The Amazing Willpower of Hal Jordan
Superman: Red Son #3 (of 3)
The blond shakes his head, indicating that no, no he was not joking in the least. “Nope, Wally tells me that Dick asked him if I’d ever done it because apparently Bruce did and he said he couldn’t stop laughing for weeks. I don’t know if it’s true, but the rumor is out there now that I’ve told you; which I know you’ll happily spread.” The blond shrugs, “Well maybe if you learned to keep your ring at full charge you wouldn’t have that issue,” he states flatly. “And it’s not like I do it out of choice, but if I’m pressed for time and not clothed, well getting dressed wastes precious seconds I might not have. If I got dressed and failed to save someone because I was delayed, well I wouldn’t forgive myself. Someone’s life for my sense of modesty? Well that’s a decision I would never make.” Barry reaches for his beer and takes a drink, shaking his head at the fact that Hal can’t stop thinking about Bruce fighting in the buff. He’s about to set it down and make a comment about Hal’s sexual interests when he casually mentions he’s gone commando for the time being; a statement of fact that causes the blond to choke on his beer, sputtering up for air.
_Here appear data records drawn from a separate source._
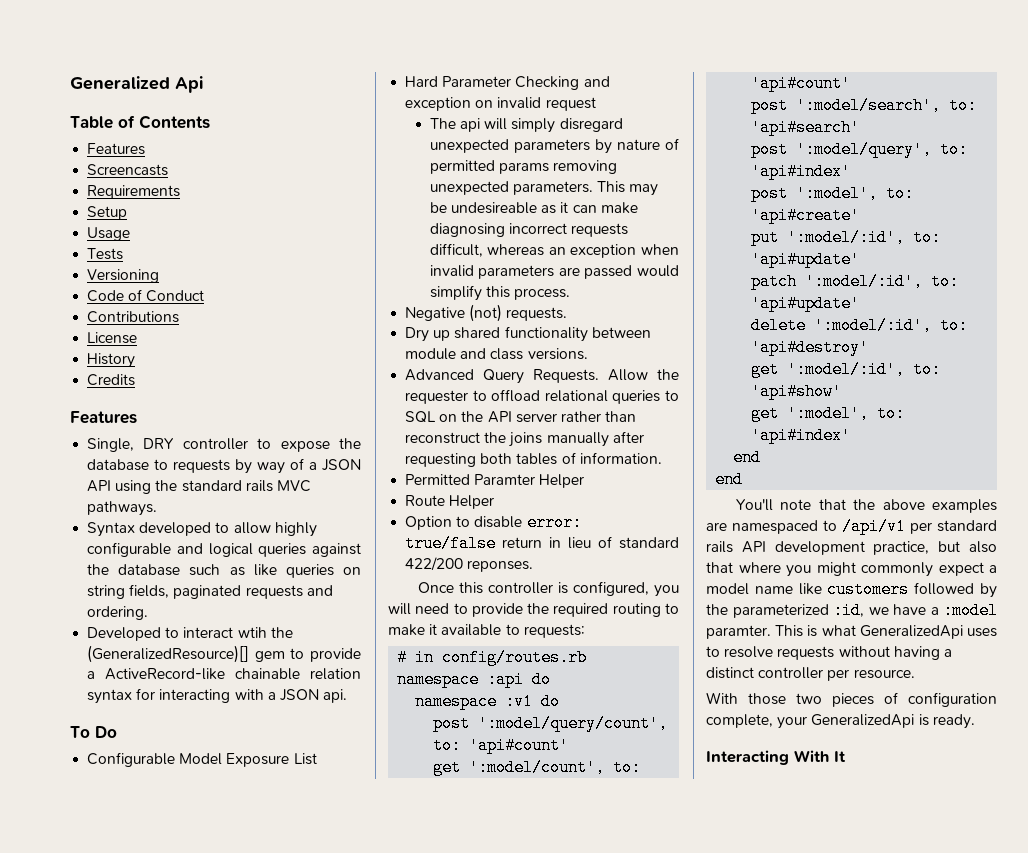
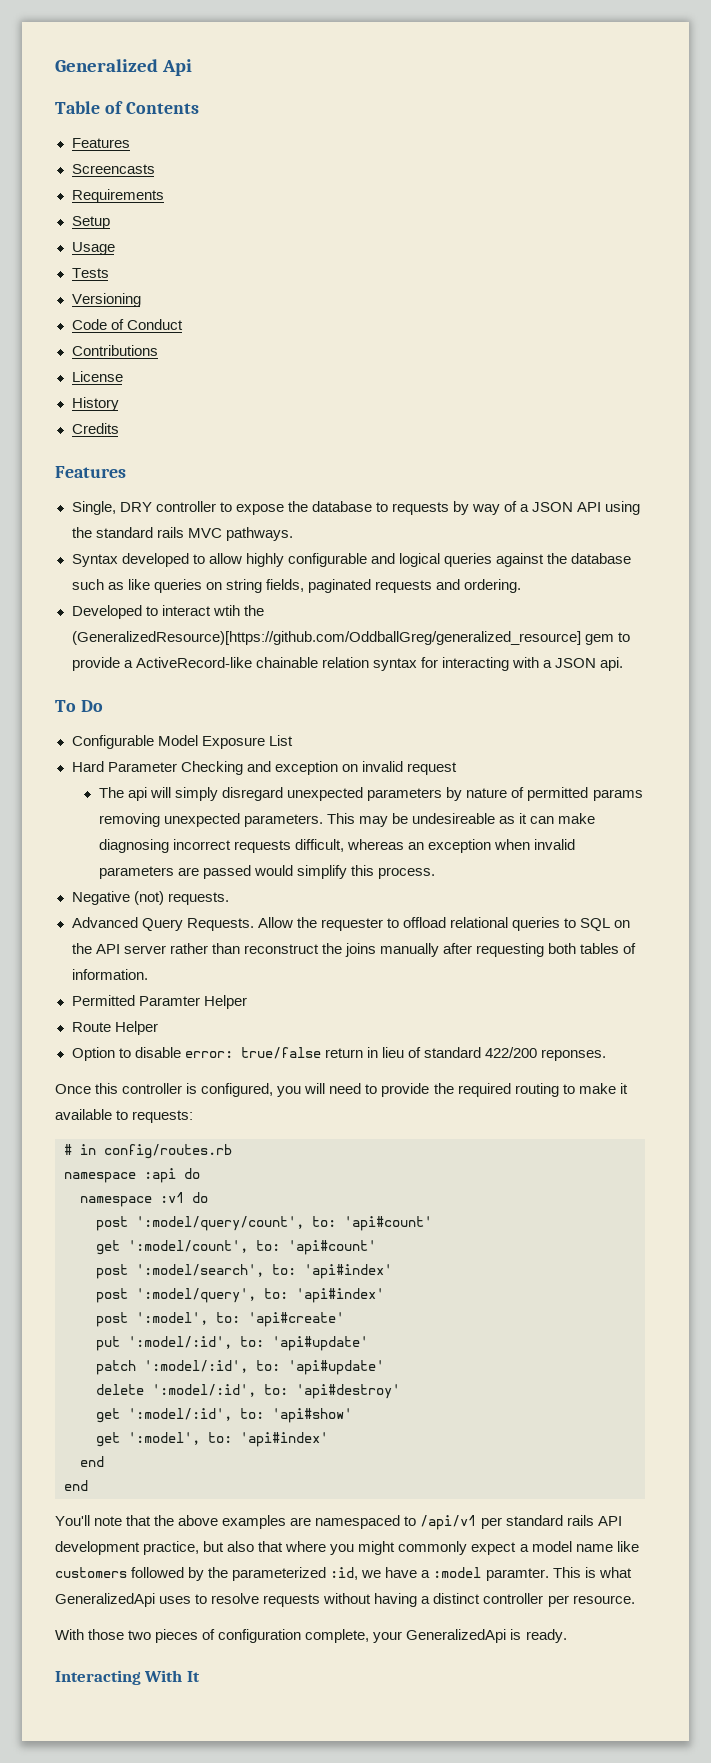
- Developed to interact wtih the (GeneralizedResource)[] gem to provide a ActiveRecord-like chainable relation syntax for interacting with a JSON api.
+ Developed to interact wtih the (GeneralizedResource)[https://github.com/OddballGreg/generalized_resource] gem to provide a ActiveRecord-like chainable relation syntax for interacting with a JSON api.
- Dry up shared functionality between module and class versions.
- post ':model/search', to: 'api#search'
+ post ':model/search', to: 'api#index'

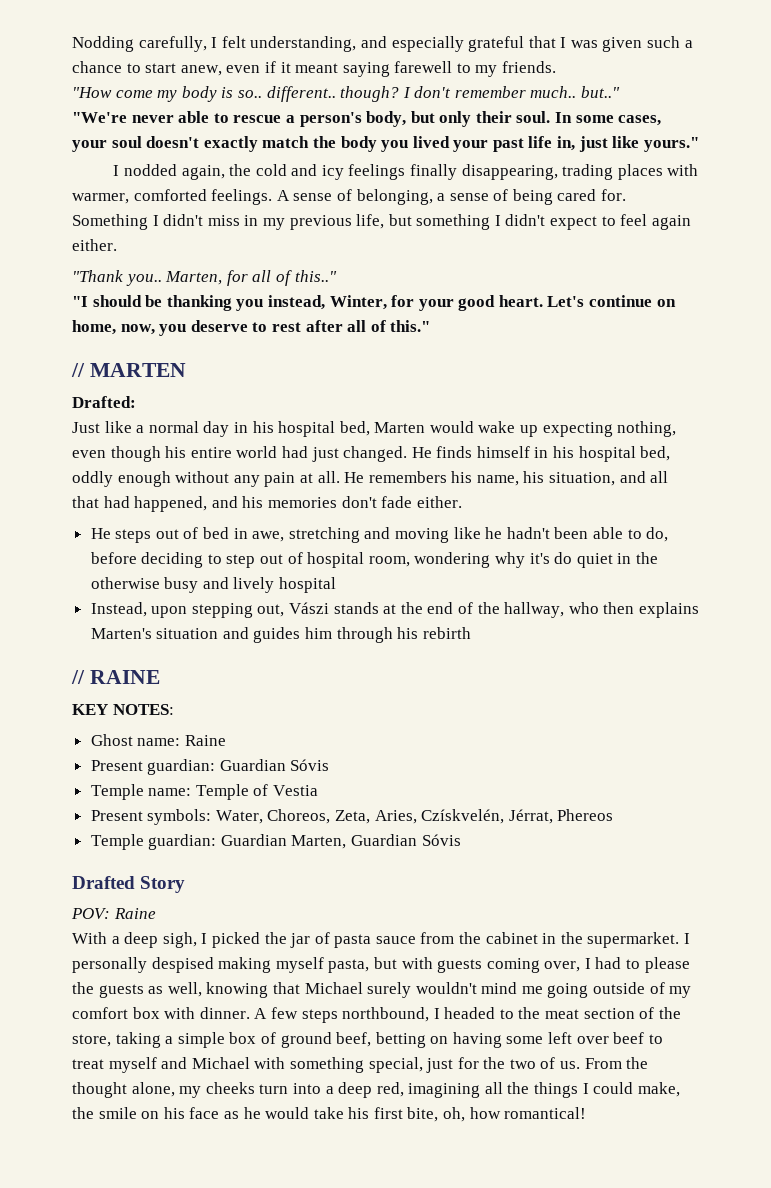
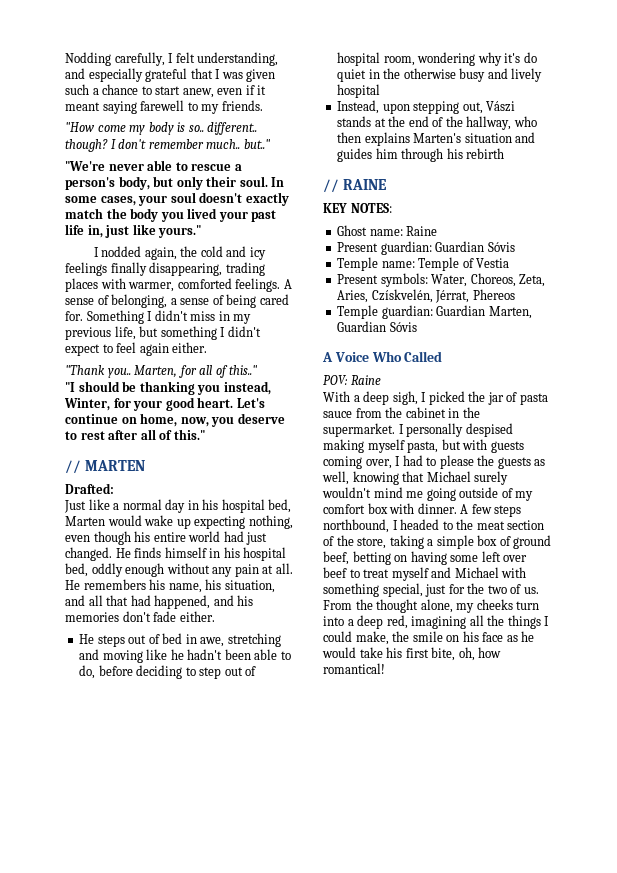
- Drafted Story
+ A Voice Who Called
The blond recovers, finally shaking his head, “I do not have anywhere near the same amount of experience as you do, there’s not a chance of that.” The blond ducks his head, shaking it slightly. “Her,” he corrects when Hal mentions him. He wasn’t about to lead this thing on any longer. Barry wasn’t being any sort of subtle, and the last thing he wanted to do was leave enough material on the table for Hal to put it all together. It wasn’t like he was into guys, or most people really, but Hal. Well Hal was something entirely different. Something that made him feel at ease, that made him easy to fall for. Barry looks up when Hal places a hand on his shoulder. “W-what? Why would I? I’ve never… I’ve never had anal sex before…” the blond trails off, too caught off guard to properly react to it.
“Too macho? What does that mean? I mean, have you seen you? You’re hardly a slim figure. You’re muscular, bulky. Like I mean, you’ve got size to you Hal, wouldn’t you fit into that demographic? Or do you prefer… is that not your type?” Truthfully he doesn’t understand it, he’d always assumed muscular guys were into muscular guys, right? Hal was into girls that bordered on models as far as Barry was concerned, so he figured he’d be into the same with guys. Nothing but the best of the best for Hal Jordan right? So that had to mean guys that bordered on God-like. “You can’t just pick up a guy at a regular bar? Or what about one of those apps? I hear they work?” Yes, he’d downloaded it once to check it out, but after realizing it was purely for, well companionship, he’d deleted it and never looked back. That however seemed to be more up Hal’s alley. “And you’re bi, is that necessarily a bad thing? I think with a city this big you’d have some luck finding someone out there.”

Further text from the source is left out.